_Problem description_
Output only the lines below from the one containing "(518, 294) none" to the one containing "(401, 407) none", exactly as written, both ends kept.

_Data listing_
----------------------------------------

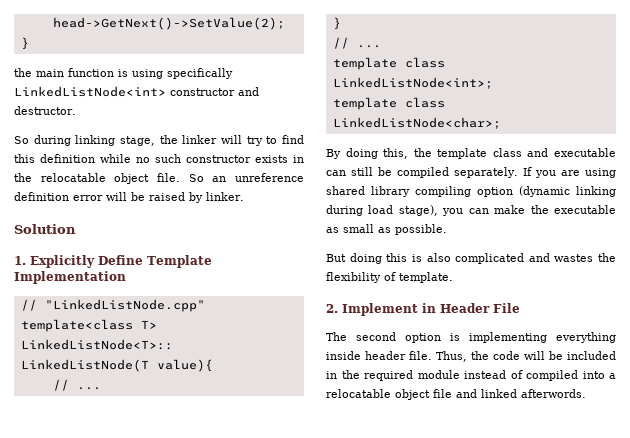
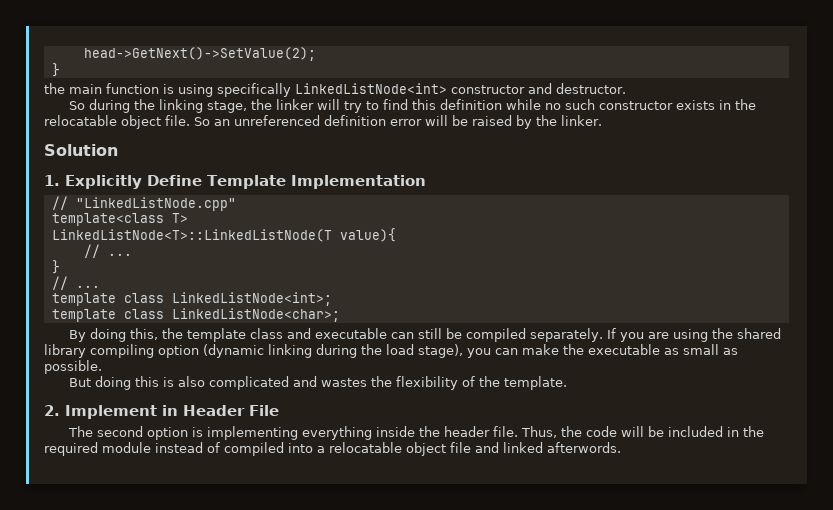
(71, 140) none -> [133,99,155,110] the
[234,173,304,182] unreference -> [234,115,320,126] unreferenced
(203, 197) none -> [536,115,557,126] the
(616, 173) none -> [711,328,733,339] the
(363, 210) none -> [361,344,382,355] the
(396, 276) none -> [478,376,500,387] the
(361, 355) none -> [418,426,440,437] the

----------------------------------------

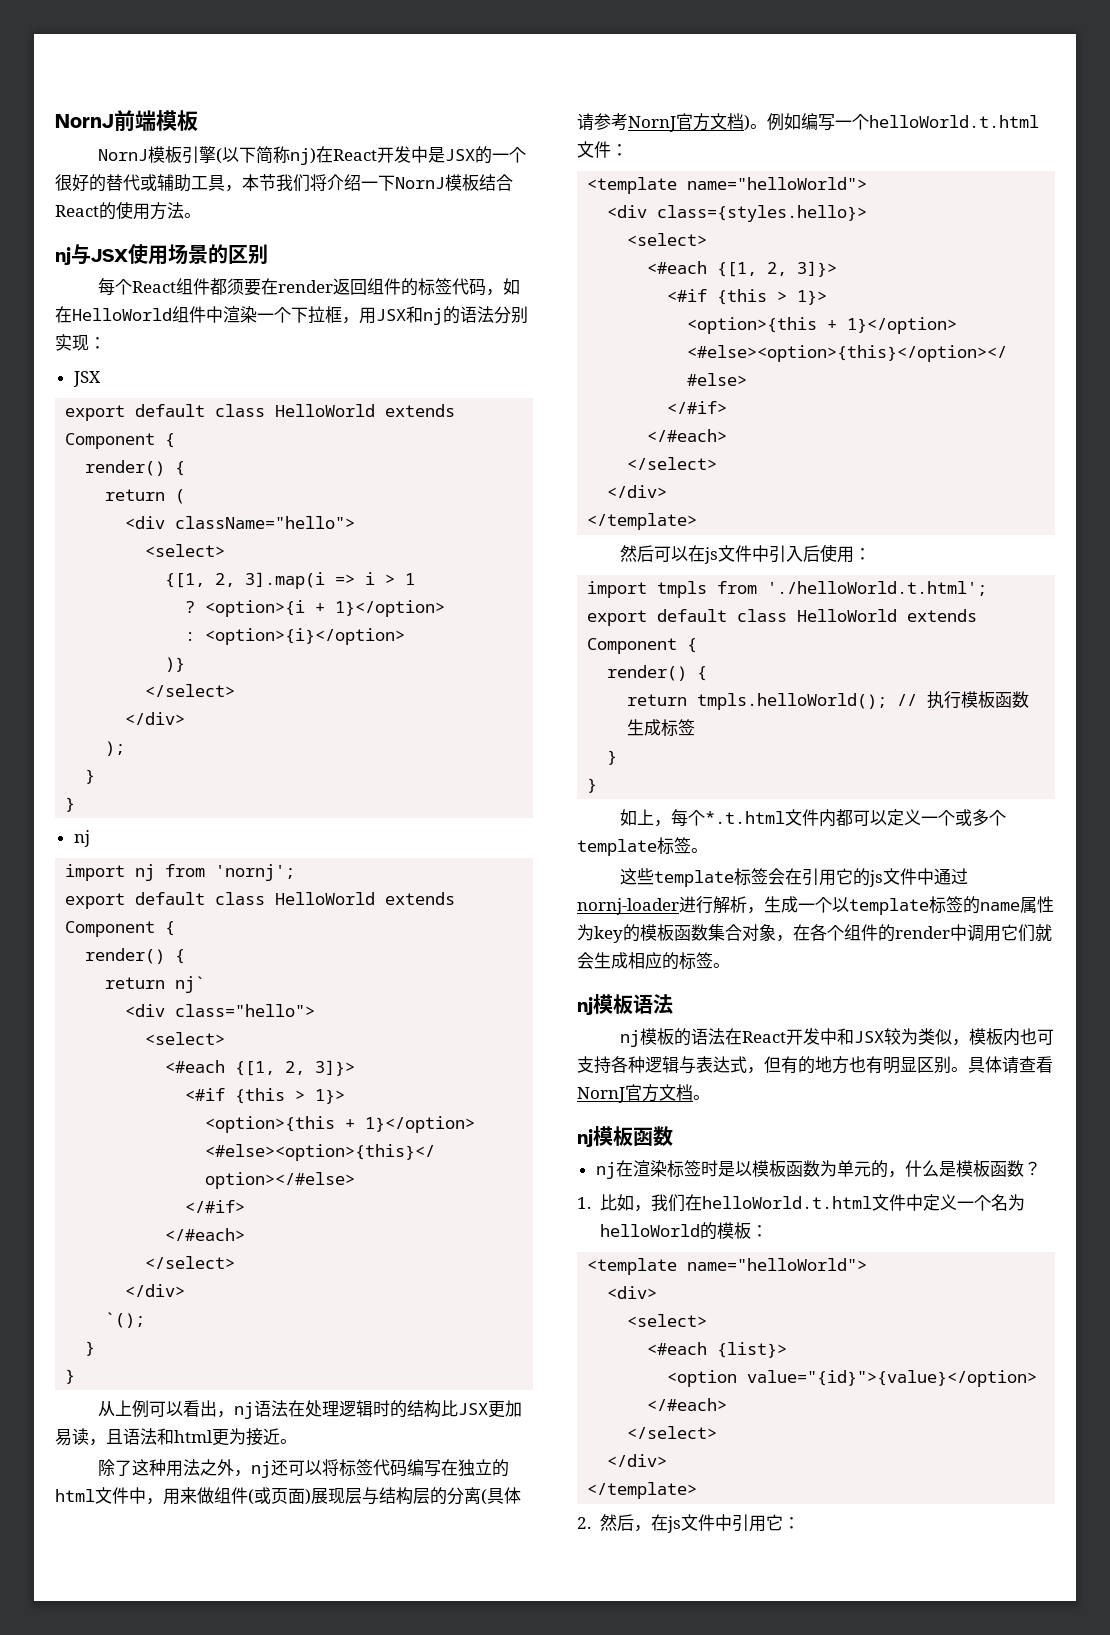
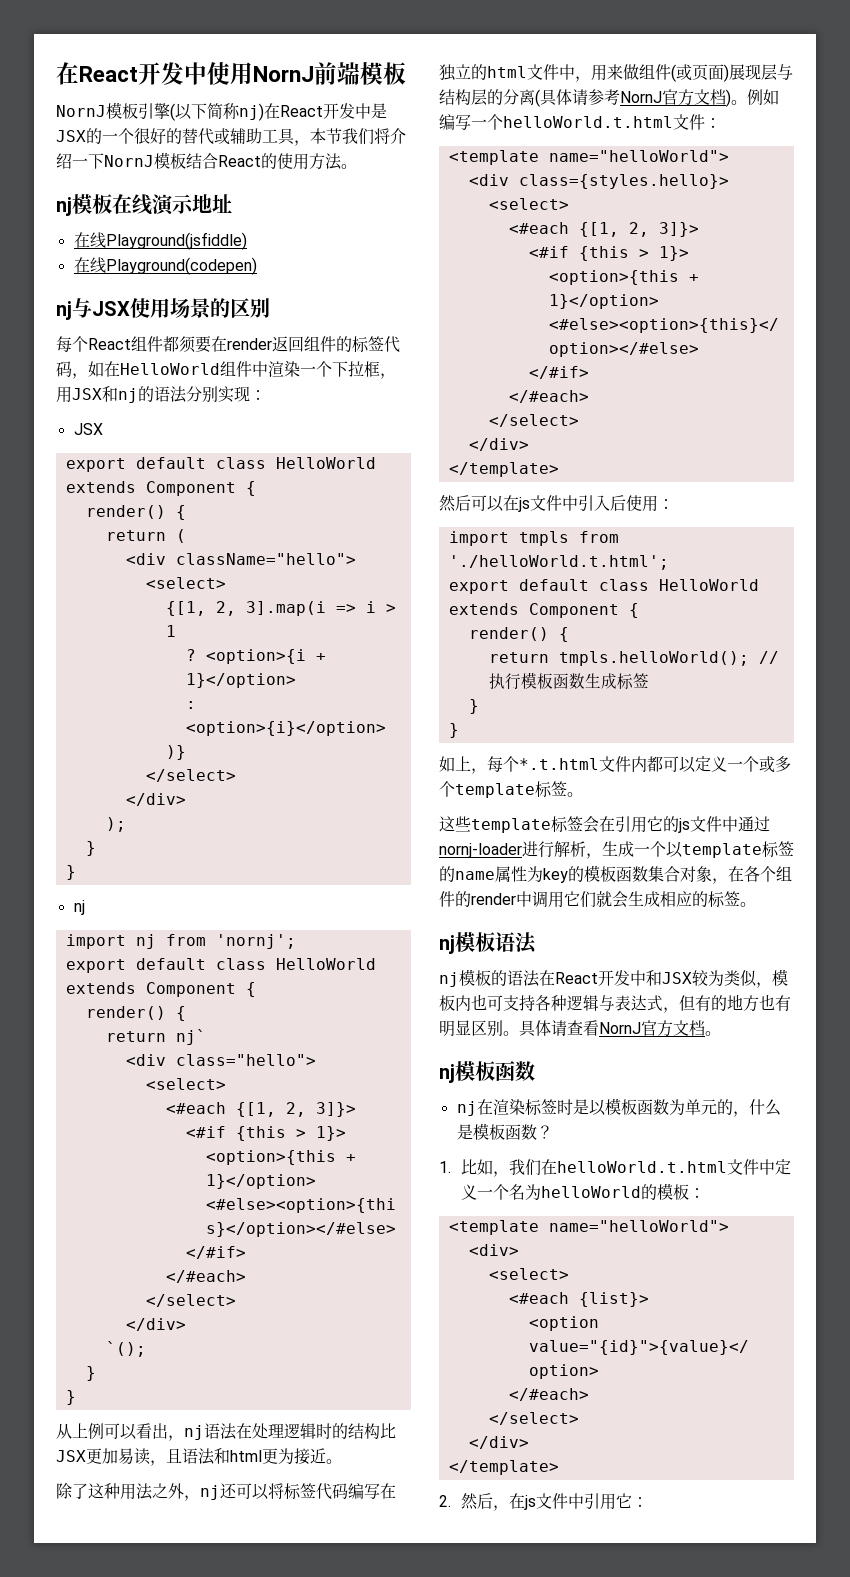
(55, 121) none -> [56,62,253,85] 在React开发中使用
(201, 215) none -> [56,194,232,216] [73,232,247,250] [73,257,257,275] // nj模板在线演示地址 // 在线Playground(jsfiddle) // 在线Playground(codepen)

----------------------------------------

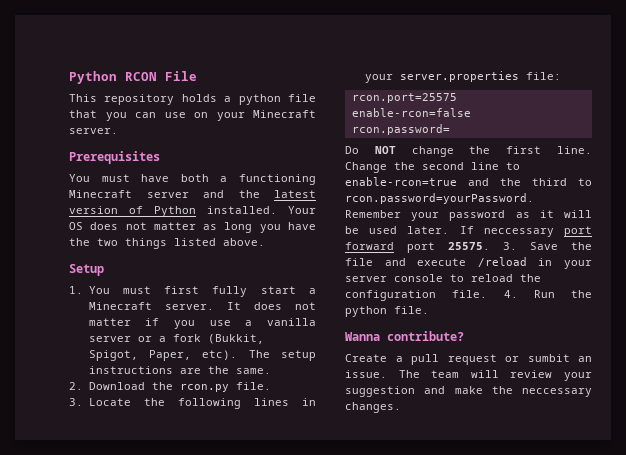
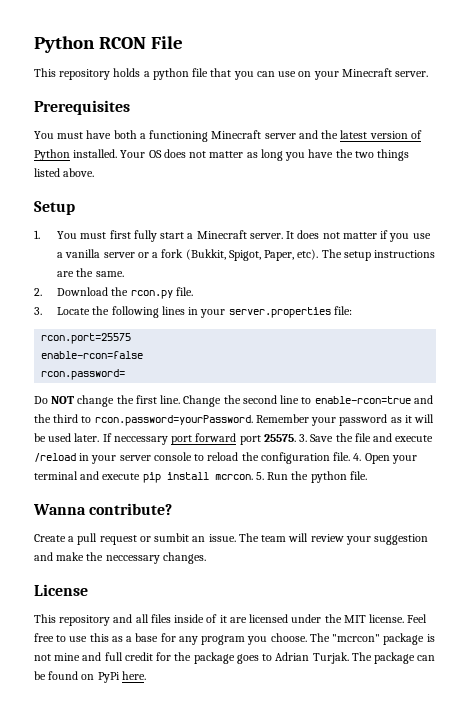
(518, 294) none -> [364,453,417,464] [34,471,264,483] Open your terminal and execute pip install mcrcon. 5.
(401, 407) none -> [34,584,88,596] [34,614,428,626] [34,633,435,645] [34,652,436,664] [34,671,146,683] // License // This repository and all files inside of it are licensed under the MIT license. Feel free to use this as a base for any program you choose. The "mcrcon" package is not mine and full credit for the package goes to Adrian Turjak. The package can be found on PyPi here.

----------------------------------------

_Answer to the problem_
(518, 294) none -> [364,453,417,464] [34,471,264,483] Open your terminal and execute pip install mcrcon. 5.
(401, 407) none -> [34,584,88,596] [34,614,428,626] [34,633,435,645] [34,652,436,664] [34,671,146,683] // License // This repository and all files inside of it are licensed under the MIT license. Feel free to use this as a base for any program you choose. The "mcrcon" package is not mine and full credit for the package goes to Adrian Turjak. The package can be found on PyPi here.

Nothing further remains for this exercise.